Normalmente superan los 3 cm. de diámetro. La pared del queratoquiste es sumamente delgada y se adhiere firmemente al hueso. Cuando se desarrolla un proceso inflamatorio, la limitante sufre un engrosamiento importante.





ANATOMÍA PATOLÓGICA
Al corte, muestra una superficie interna lisa, blanquecina o con brotes que prolapsan hacia la cavidad quística.El contenido está representado por un material espeso, cremoso, blanco-amarillento (con alto contenidoen queratina).
Histológicamente el epitelio es de tipo escamoso estratificado queratinizado de reducido espesor, sin formar papilas, con una basal hipercromática, estando rodeado de un tejido conectivo delgado. Estructura paraqueratina del 85 al 90% de los casos u ortoqueratina.

DIAGNÓSTICO DIFERENCIAL
El diagnóstico diferencial se debe hacer con entidades como el ameloblastoma, mixoma odontogénico y el quiste folicular. Los signos que nos hacen sospechar que nos hallemos ante un queratoquiste son:
– Imagen quística en región de ángulo y rama ascendente mandibular.
– Escasa expansión de la cortical.
– Tamaño mayor de 3 cm.
– Contenido quístico característico.
--No incluye piezas dentarias ni suele afectar a los dientes adyacentes.

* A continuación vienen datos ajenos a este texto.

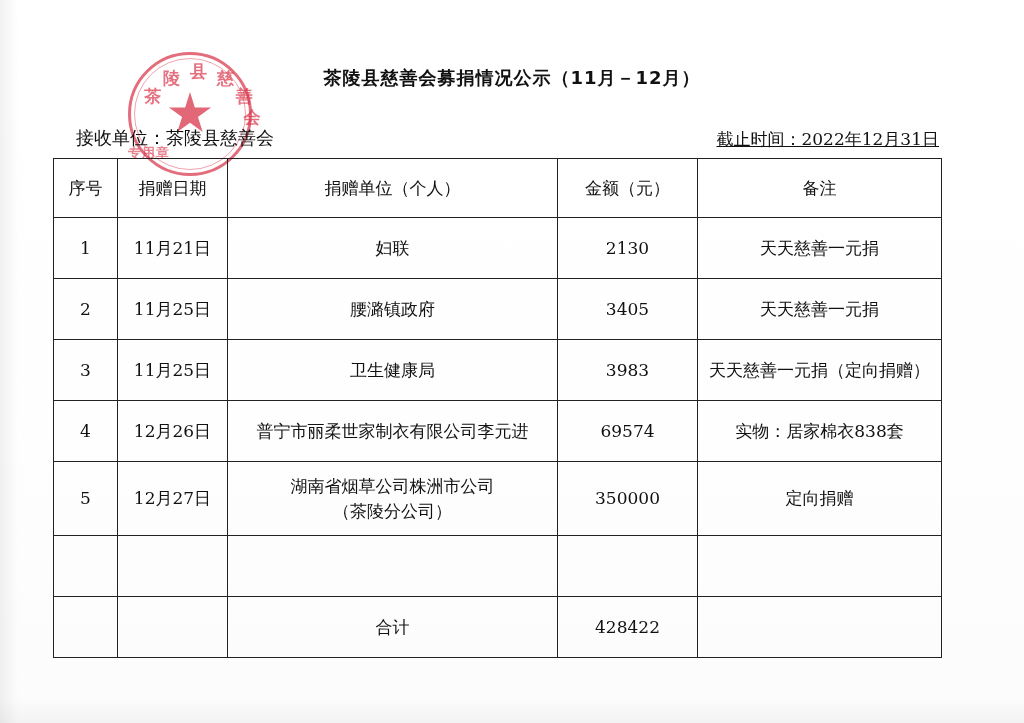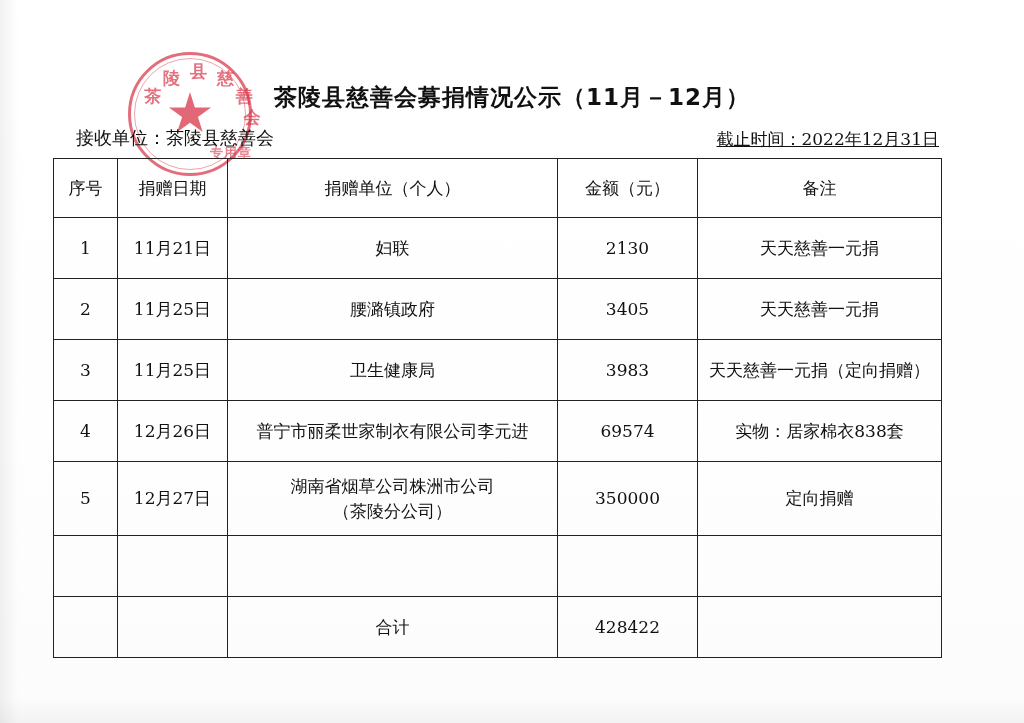--- a/index.html
+++ b/index.html
@@ -92,11 +92,10 @@
     right: 0;
     top: 66px;
     text-align: center;
-    font-size: 23px;
+    font-size: 18px;
     font-weight: bold;
     letter-spacing: 1px;
     font-family: "DejaVu Sans", "Liberation Sans", sans-serif;
-    margin-top: 16px;
   }
 
   

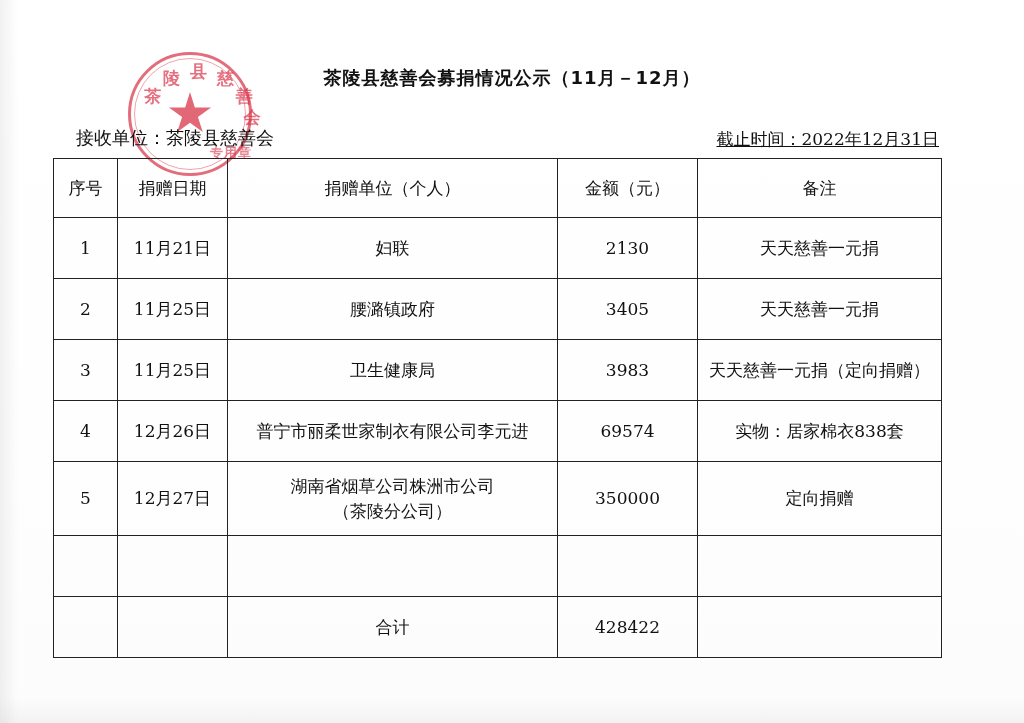--- a/index.html
+++ b/index.html
@@ -77,7 +77,7 @@
     left: 0;
     right: 0;
     bottom: 14px;
-    text-align: right;
+    text-align: left;
     font-size: 13px;
     font-weight: bold;
     color: #d9354a;

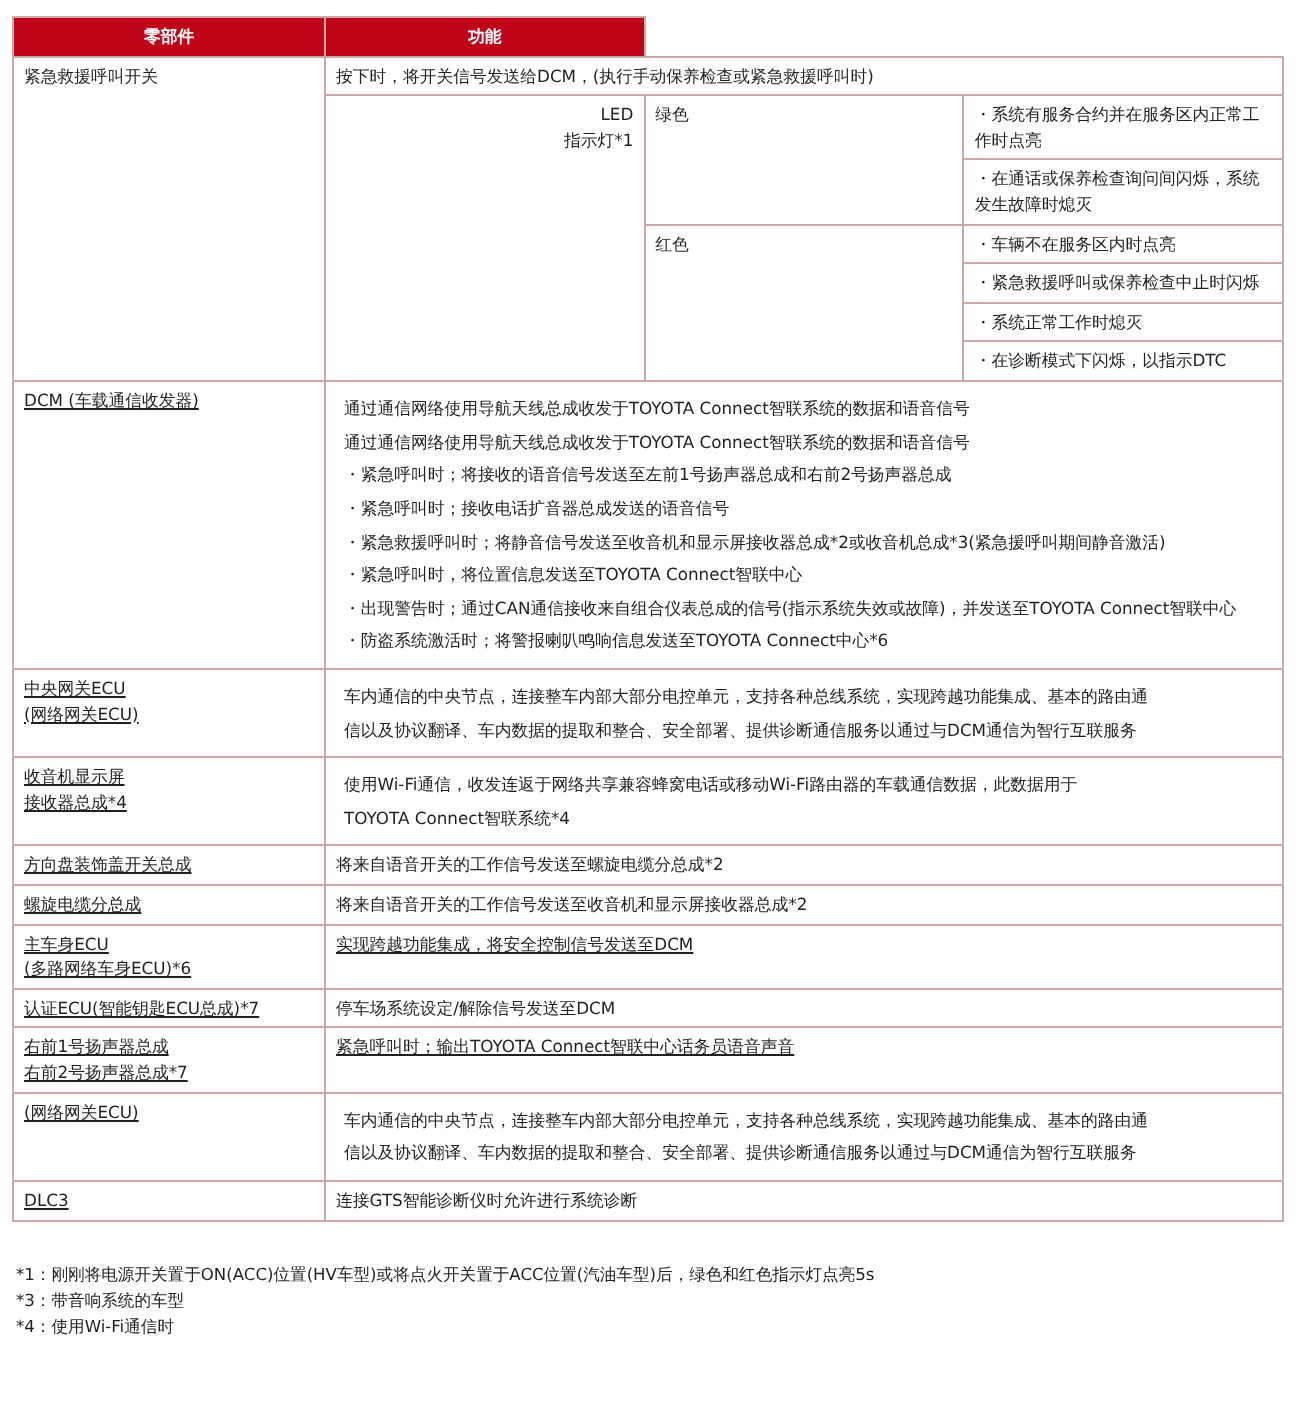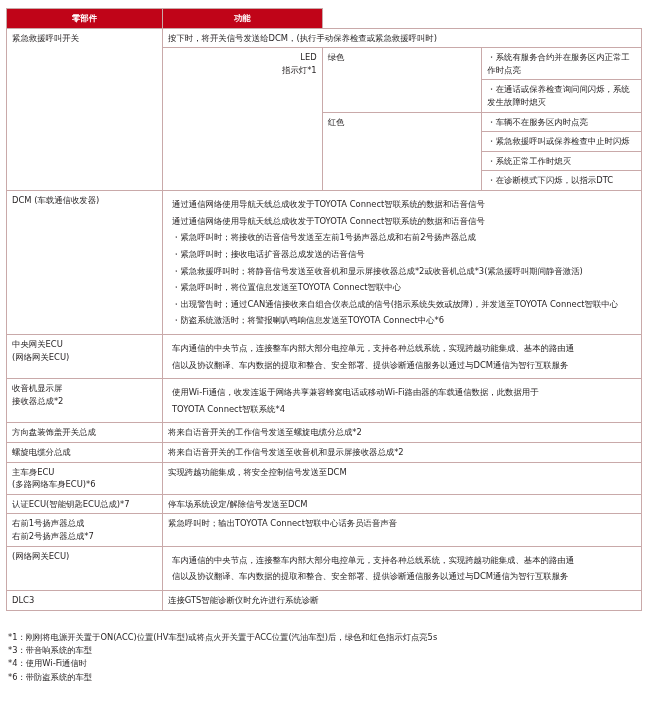--- a/index.html
+++ b/index.html
@@ -44,6 +44,7 @@
   }
   td.mid-v {
     vertical-align: middle;
+    text-decoration: underline;
   }
   .cell-lines p {
     margin: 4px;

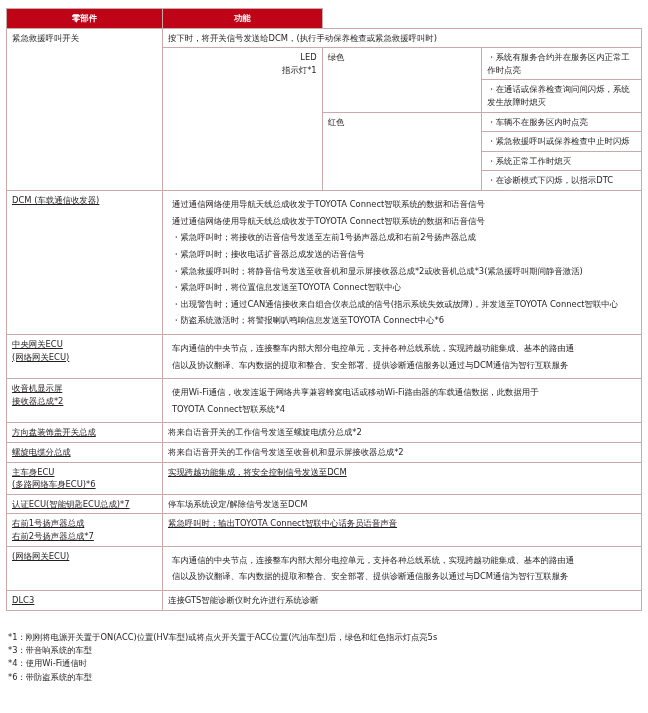--- a/index.html
+++ b/index.html
@@ -145,7 +145,7 @@
       <tr>
         <td class="part mid-v">
           <div>收音机显示屏</div>
-          <div>接收器总成*2</div>
+          <div>接收器总成*4</div>
         </td>
         <td colspan="3" class="cell-lines">
           <p>使用Wi-Fi通信，收发连返于网络共享兼容蜂窝电话或移动Wi-Fi路由器的车载通信数据，此数据用于</p>

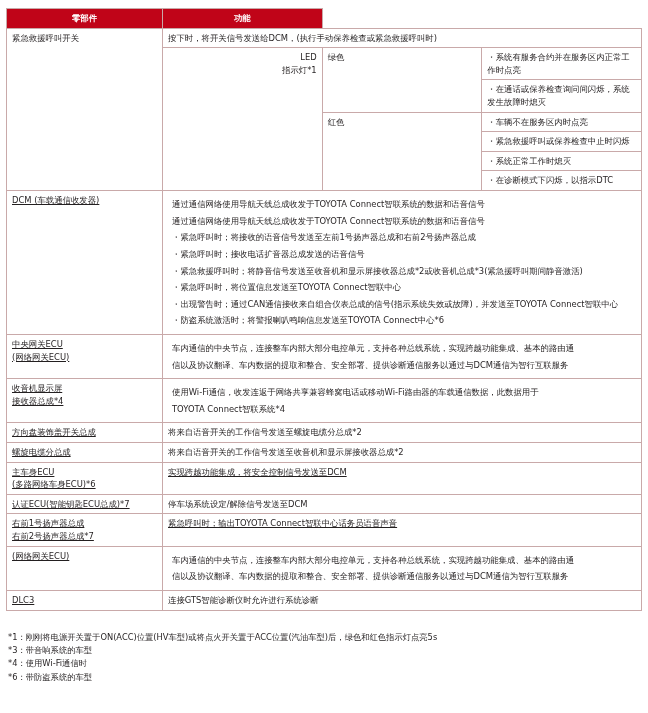--- a/index.html
+++ b/index.html
@@ -204,7 +204,6 @@
     <p>*1：刚刚将电源开关置于ON(ACC)位置(HV车型)或将点火开关置于ACC位置(汽油车型)后，绿色和红色指示灯点亮5s</p>
     <p>*3：带音响系统的车型</p>
     <p>*4：使用Wi-Fi通信时</p>
-    <p>*6：带防盗系统的车型</p>
   </div>
 
 </div>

CARACTERÍSTICAS HISTOLÓGICAS
No es patognomónico, similar al de otros quistes odontogénicos. Pared constituida por ases de fibras colágenas. Tapizado en su cara interna por una capa intacta o interrumpida de epitelio pavimentoso estratificado. Puede presentar infiltración de células inflamatorias en la pared conectiva. Los microquistes satélites son un hallazgo frecuente. No existe evidencia de que pueda asociarse con signos de displasia epitelial, transformación ameloblástica o degeneración maligna con mayor frecuencia que el resto de quistes maxilares.


TRATAMIENTO
El problema del queratoquiste radica en su gran porcentaje de recidiva por: tratamiento insuficiente, su cubierta fina y adherida o la presencia de microquistes o islotes epiteliales que perforan el hueso. Por ello el enfoque debe ser más agresivo que el del resto de quistes odontogénicos, comprendiendo la enucleación de la lesión con raspado óseo periférico y escisión de la mucosa que lo recubre. Además se puede realizar cauterización química posterior con solución de Carnoy o nitrógeno líquido. En casos excepcionales puede ser necesaria la resección parcial ósea con reconstrucción del defecto, preferiblemente de forma inmediata.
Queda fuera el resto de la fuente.